Flossy Member Posts: 3
edited 28. Nov 2023, 14:05 in Living with arthritis
Hiya. Just thought I’d introduce myself. I’m a 53 year old retired nurse. Diagnosed Osteoarthritis at the age of 30 following an accident at work. I now have grade 4 Osteoarthritis in my ankle, facet joint syndrome L3 L4 L5 S1. I am going to see my back surgeon today to discuss Ryzolisis which to be honest I’m not happy about getting done as it can cause incontinence which I already suffer from. See what he has to say.
Thankyou for accepting ne & looking forward to chatting with you all x


  • YvonneH
    YvonneH Member Posts: 1,076

    Hi @Flossy

    It's great to meet you, so you have osteoarthritis in your spine and ankle and your consultant wants you to think about Ryzolisis. It's a procedure to interfere with signals from one of the nerves responsible for pain so they don't travel, thus making it less painful for you.

    Our website doesn't cover this treatment yet but here's something given out to patients in Gwent regarding the procedure

    I didn't see mention of incontinence but I agree it is certainly something to take into account, especially as we get older 😉 I'm in that group myself!
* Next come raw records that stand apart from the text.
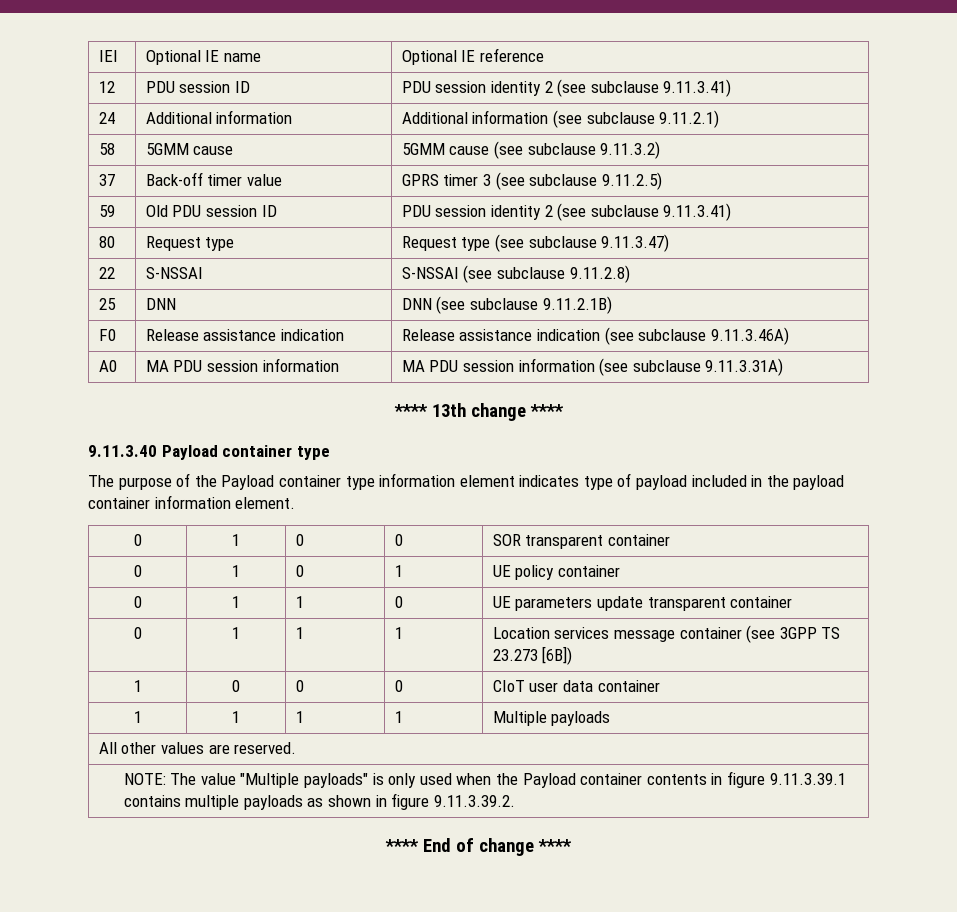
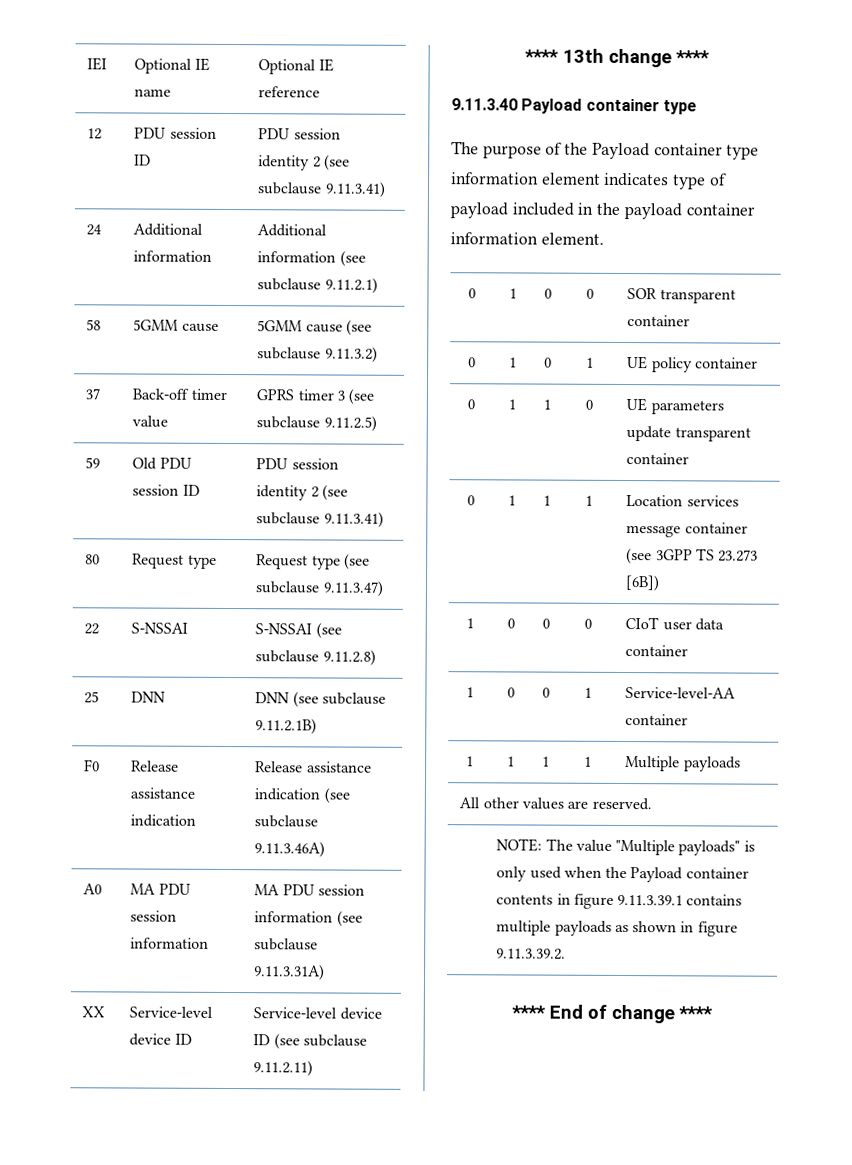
+ XX | Service-level device ID | Service-level device ID (see subclause 9.11.2.11)
+ 1 | 0 | 0 | 1 | Service-level-AA container

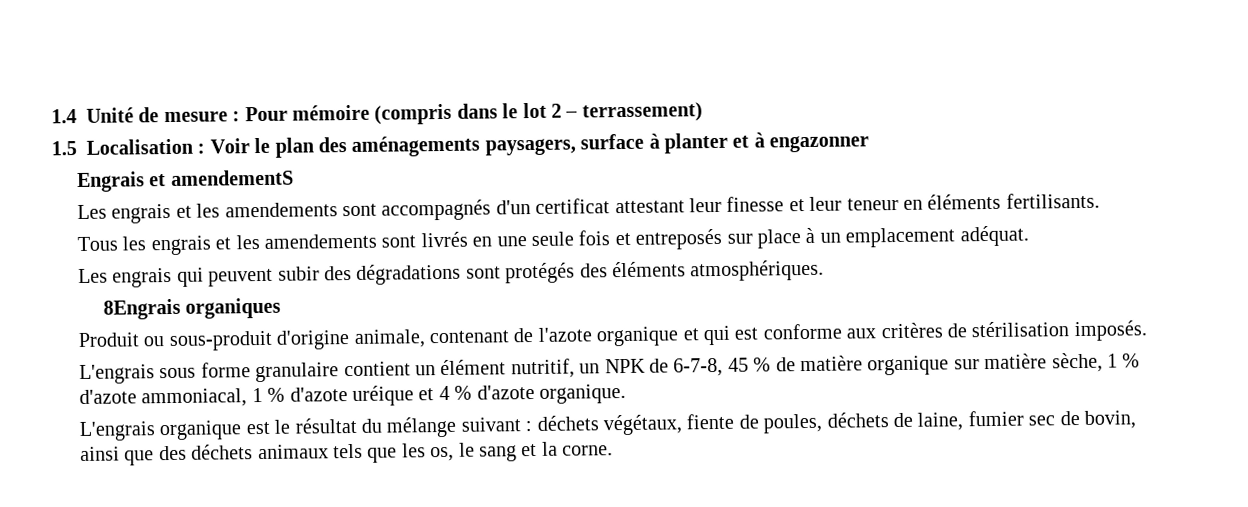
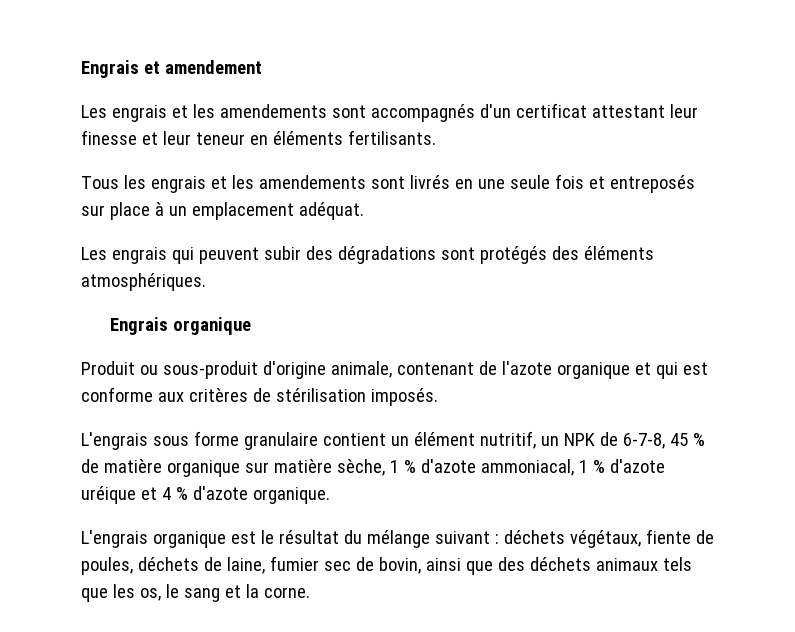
- 1.4 Unité de mesure : Pour mémoire (compris dans le lot 2 – terrassement)
- 1.5 Localisation : Voir le plan des aménagements paysagers, surface à planter et à engazonner
- Engrais et amendementS
+ Engrais et amendement
- 8Engrais organiques
+ Engrais organique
    Let us know how you work through to your decision, taking a list of questions with you is always a good idea, I tend to write them down and hand them to the consultant so he can assess which order to deal with them

    Good luck with your decision

    Yvonne s

  • Flossy
    Flossy Member Posts: 3
    Thanks Yvonne. I’ve just been to see my consultant and he knows my fears of this procedure. He’s agreed to give me some more steroid injections. He’s just informed me that due to government rules & non funding your only allowed one lot of steroid injections for back pain. I find this appalling. Don’t know if anybody else had heard about this.
  • phoenixoxo
    phoenixoxo Member Posts: 625

    Hi Flossy,

    Welcome from me too 🙂

    I hadn't heard about restrictions on steroid injections, but it doesn't surprise me. Last year I had a bit of a struggle to persuade my surgery to continue to prescribe sugar-coated ibuprofen tablets, as apparently they're slightly more expensive than the standard film-coated sort (which gives me the runs, unfortunately!). These days it seems the NHS is keener than ever to cut costs where it can.

    Best wishes,


    PsA (psoriatic arthritis) and other things since 1990. Happy to help when I can :-)
  • numptynora
    numptynora Member Posts: 782

    Hello Flossy and welcome, I didn't know about the restrictions on steroid injections, but I'm not surprised as my GP's surgery has cut down on prescribing a lot of meds, even the ones I have regularly, I now have to ask for on a monthly basis.

    Numps x
    Pets come into our lives, and then leave paw-prints on our hearts.